### Task
Each line of the records below needs repeating exactly. Skip the pictures.
^^^^^^^^
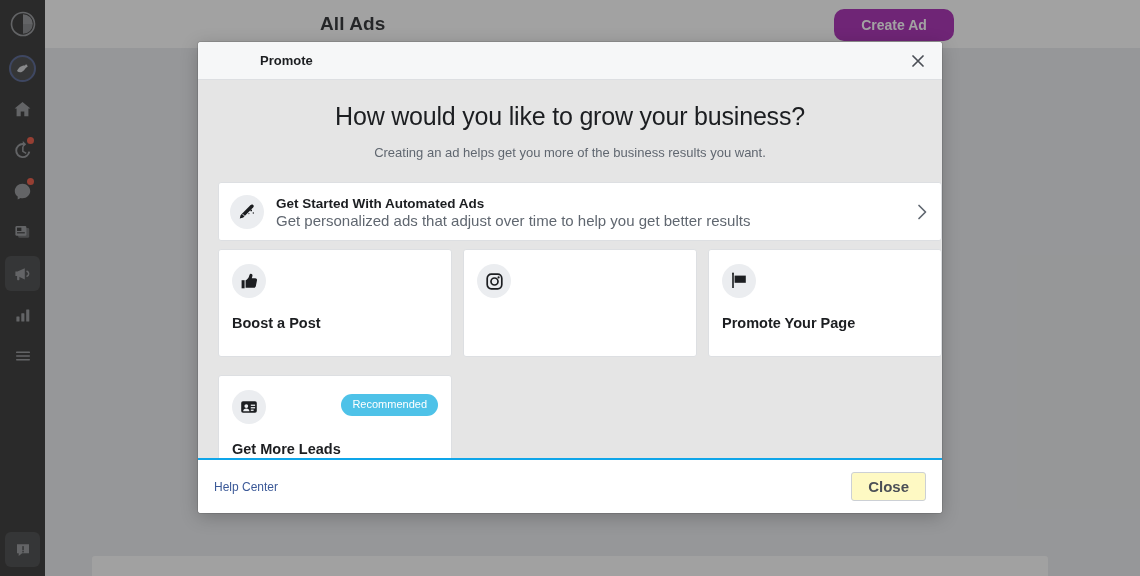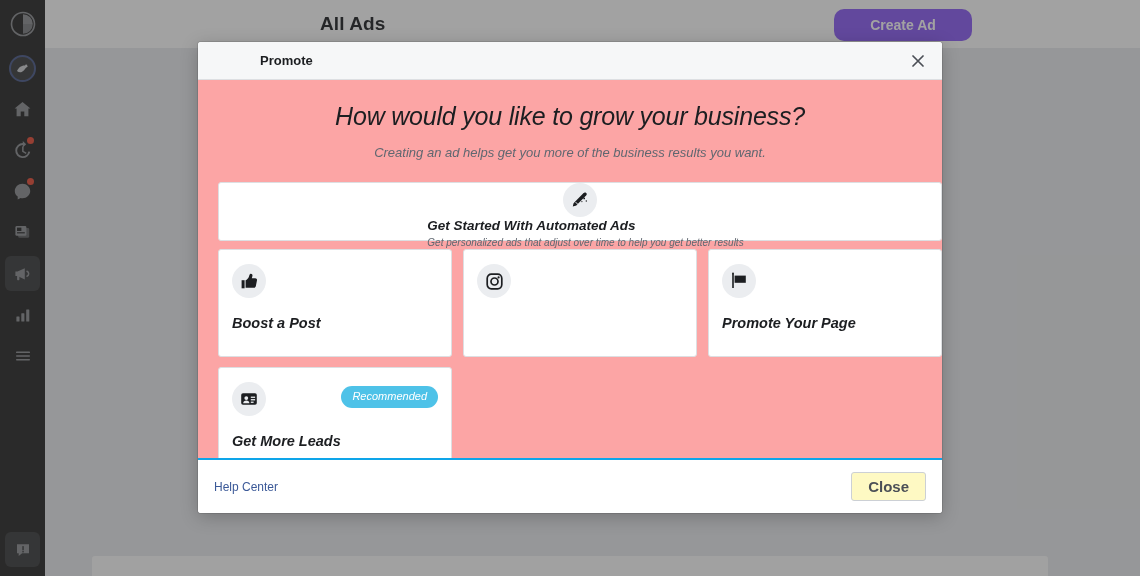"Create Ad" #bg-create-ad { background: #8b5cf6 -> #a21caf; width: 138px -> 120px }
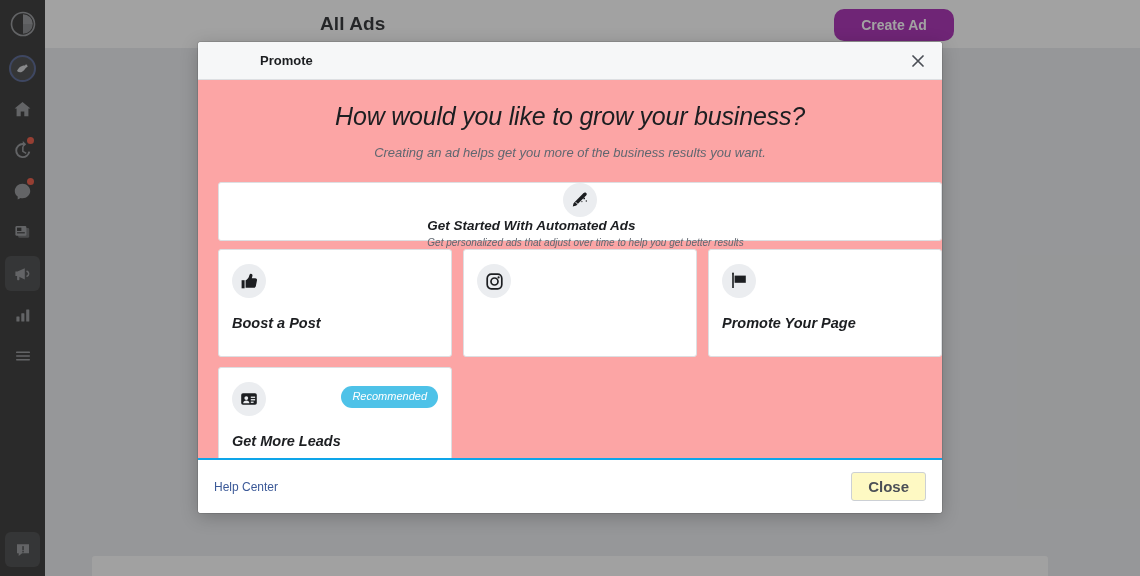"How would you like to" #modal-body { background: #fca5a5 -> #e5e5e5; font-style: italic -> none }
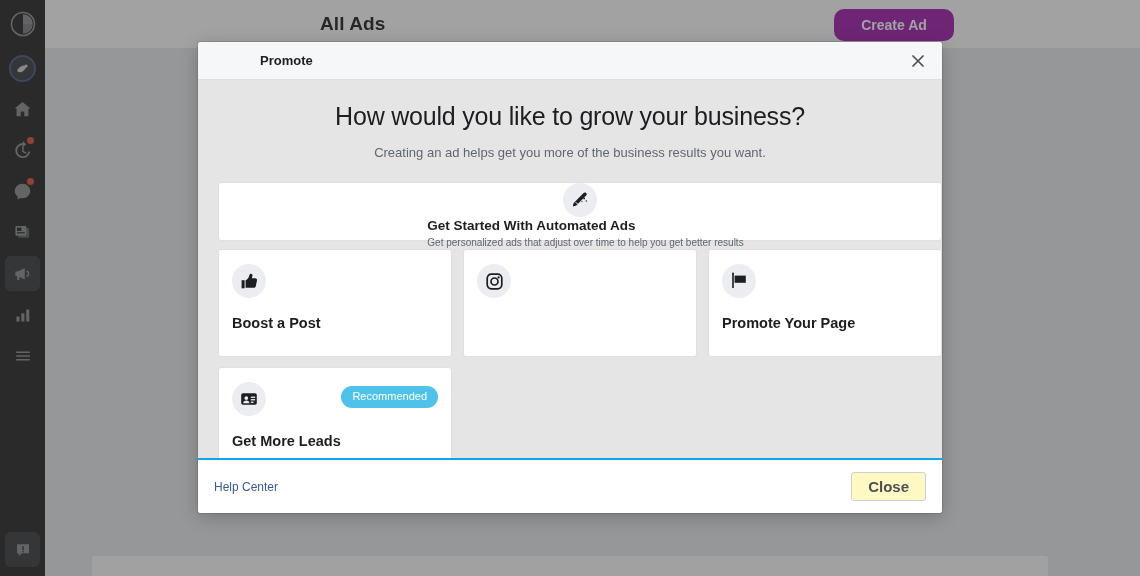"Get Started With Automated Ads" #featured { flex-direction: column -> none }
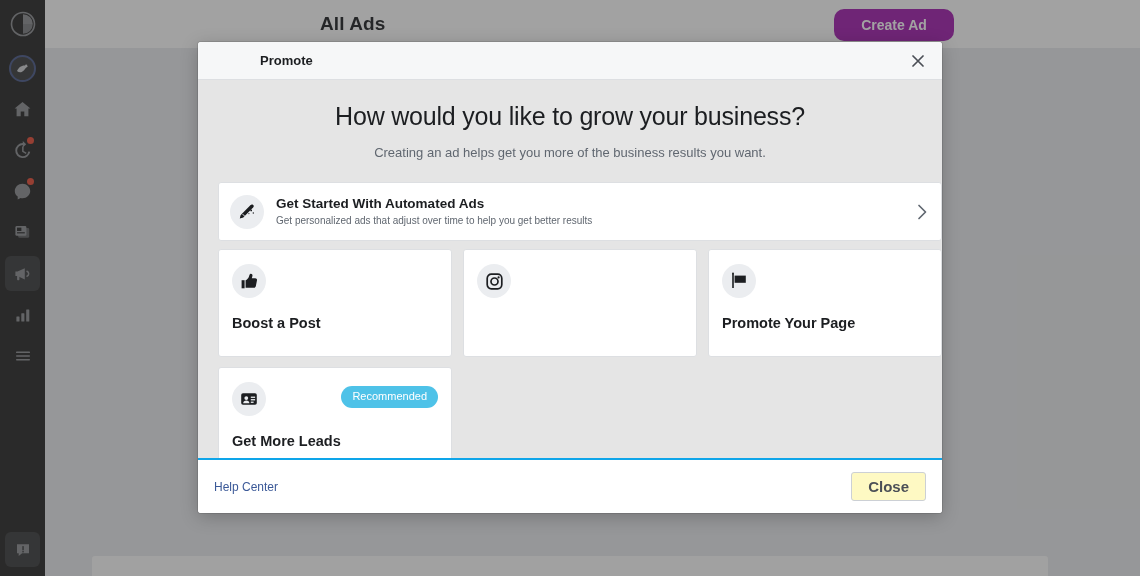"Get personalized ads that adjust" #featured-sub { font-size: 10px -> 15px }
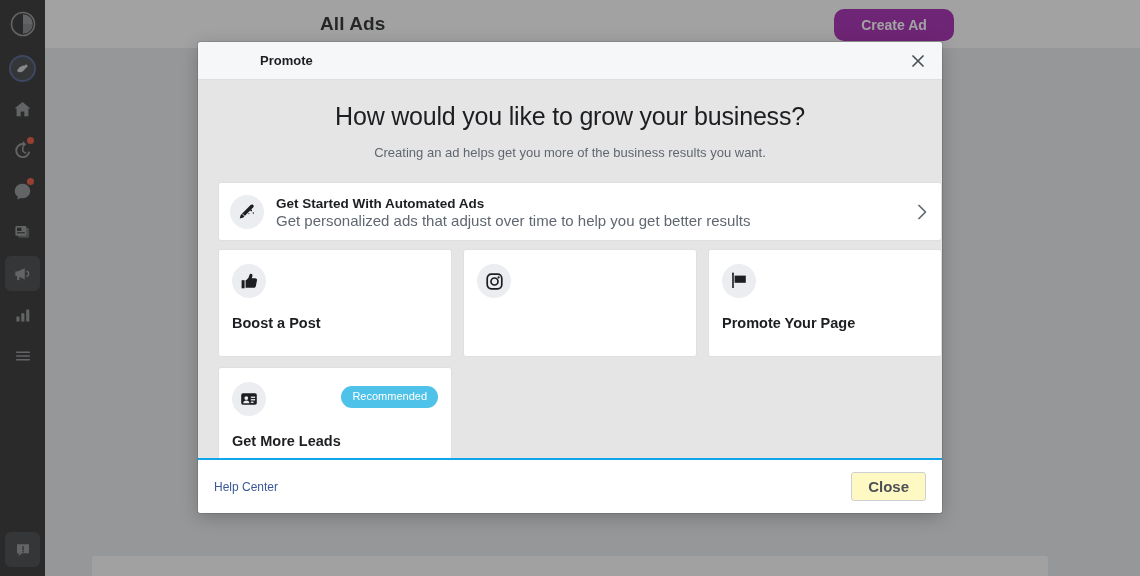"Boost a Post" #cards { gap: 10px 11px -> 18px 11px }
^^^^^^^^
### Answer box
"Create Ad" #bg-create-ad { background: #8b5cf6 -> #a21caf; width: 138px -> 120px }
"How would you like to" #modal-body { background: #fca5a5 -> #e5e5e5; font-style: italic -> none }
"Get Started With Automated Ads" #featured { flex-direction: column -> none }
"Get personalized ads that adjust" #featured-sub { font-size: 10px -> 15px }
"Boost a Post" #cards { gap: 10px 11px -> 18px 11px }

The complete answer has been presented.